WHAT YOU NEED TO DO - Give back every record exactly, images excluded.
[Start of Attachment]
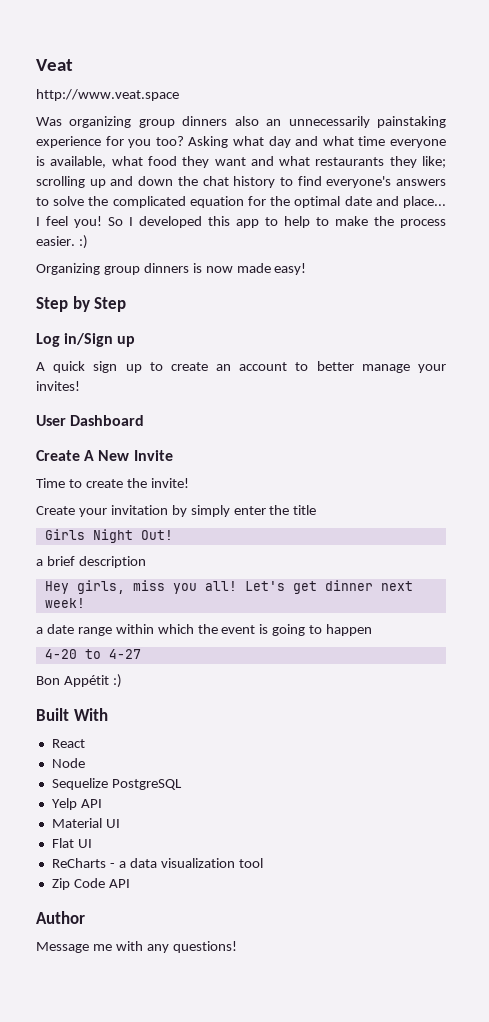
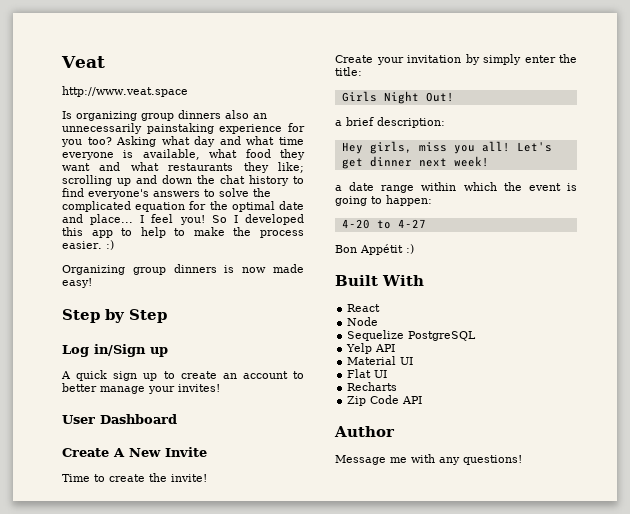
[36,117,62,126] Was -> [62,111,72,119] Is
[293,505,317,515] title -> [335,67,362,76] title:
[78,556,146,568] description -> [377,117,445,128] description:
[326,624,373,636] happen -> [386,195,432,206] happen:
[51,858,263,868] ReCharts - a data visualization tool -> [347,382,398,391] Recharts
[End of Attachment]
ANSWER AREA -
[36,117,62,126] Was -> [62,111,72,119] Is
[293,505,317,515] title -> [335,67,362,76] title:
[78,556,146,568] description -> [377,117,445,128] description:
[326,624,373,636] happen -> [386,195,432,206] happen:
[51,858,263,868] ReCharts - a data visualization tool -> [347,382,398,391] Recharts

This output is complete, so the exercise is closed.